*** RECORDS FOR THE TASK

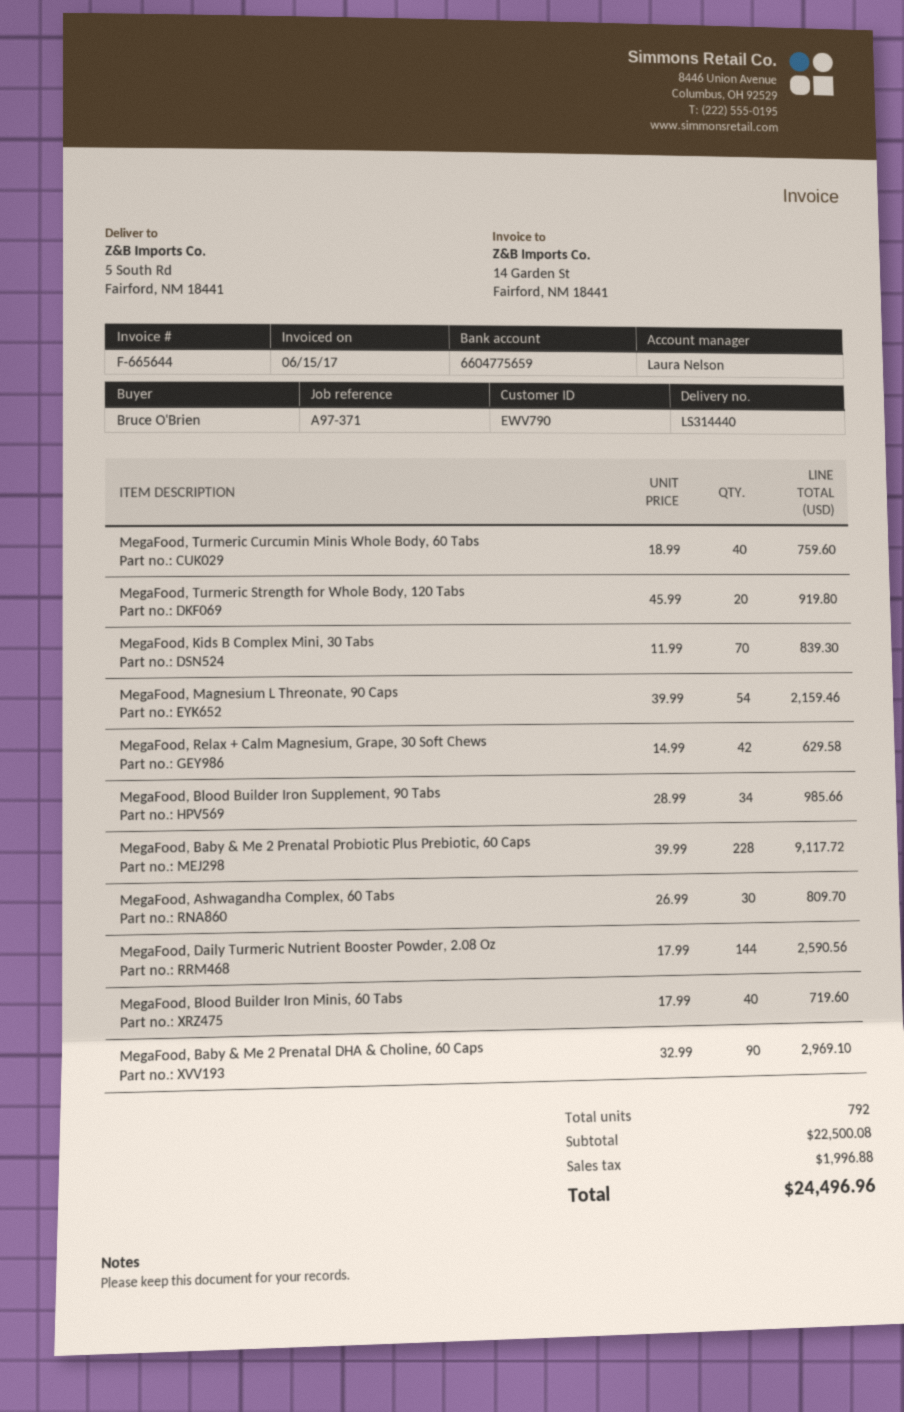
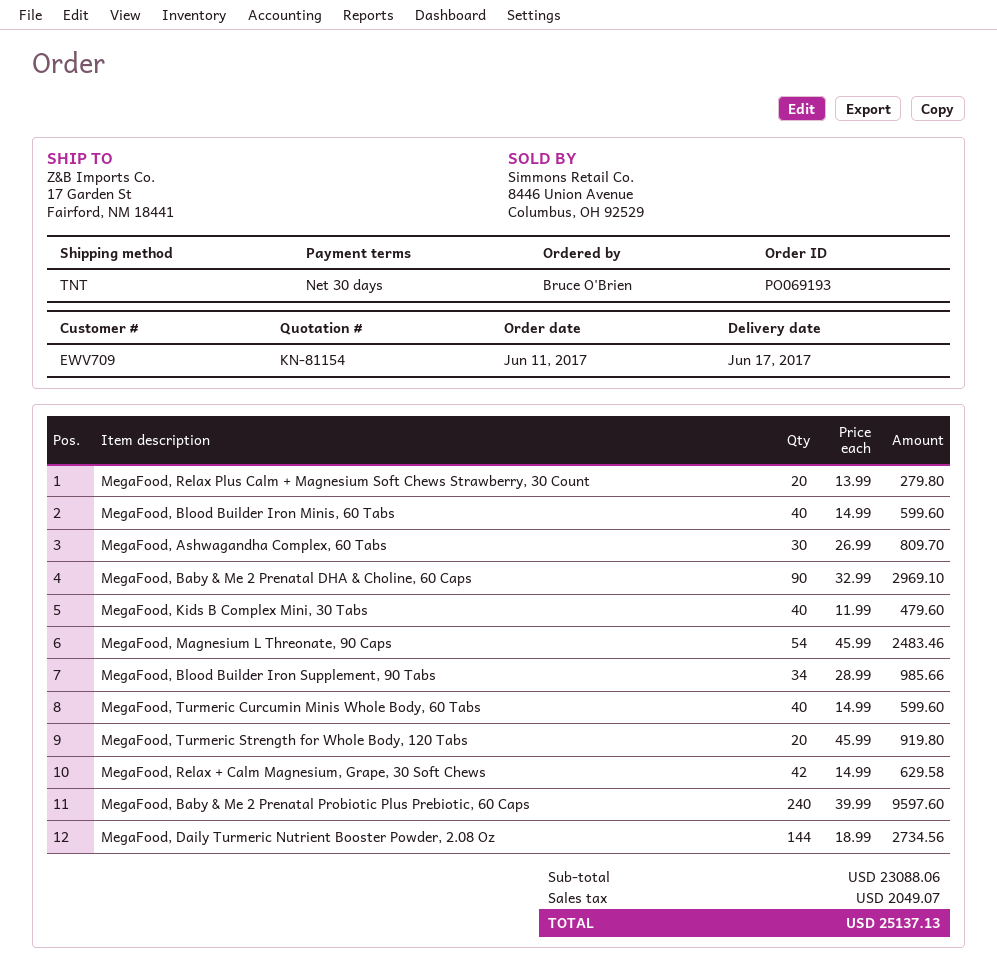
customer number: EWV790 -> EWV709
ship to: 5 South Rd, Fairford, NM 18441 -> 17 Garden St, Fairford, NM 18441
MegaFood, Turmeric Curcumin Minis Whole Body, 60 Tabs: 40 x 18.99 = 759.60 -> 40 x 14.99 = 599.60
MegaFood, Kids B Complex Mini, 30 Tabs: 70 x 11.99 = 839.30 -> 40 x 11.99 = 479.60
MegaFood, Magnesium L Threonate, 90 Caps: 54 x 39.99 = 2159.46 -> 54 x 45.99 = 2483.46
MegaFood, Baby & Me 2 Prenatal Probiotic Plus Prebiotic, 60 Caps: 228 x 39.99 = 9117.72 -> 240 x 39.99 = 9597.60
MegaFood, Daily Turmeric Nutrient Booster Powder, 2.08 Oz: 144 x 17.99 = 2590.56 -> 144 x 18.99 = 2734.56
MegaFood, Blood Builder Iron Minis, 60 Tabs: 40 x 17.99 = 719.60 -> 40 x 14.99 = 599.60
MegaFood, Relax Plus Calm + Magnesium Soft Chews Strawberry, 30 Count: none -> 20 x 13.99 = 279.80
subtotal: 22500.08 -> 23088.06
tax: 1996.88 -> 2049.07
total: 24496.96 -> 25137.13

******

EXERCISE:
Please give again the entries word for word, starting at the first line and ending with the line that contains "MegaFood, Turmeric Curcumin"; include both of those lines but none of the pictures.

EXERCISE SOLUTION:
customer number: EWV790 -> EWV709
ship to: 5 South Rd, Fairford, NM 18441 -> 17 Garden St, Fairford, NM 18441
MegaFood, Turmeric Curcumin Minis Whole Body, 60 Tabs: 40 x 18.99 = 759.60 -> 40 x 14.99 = 599.60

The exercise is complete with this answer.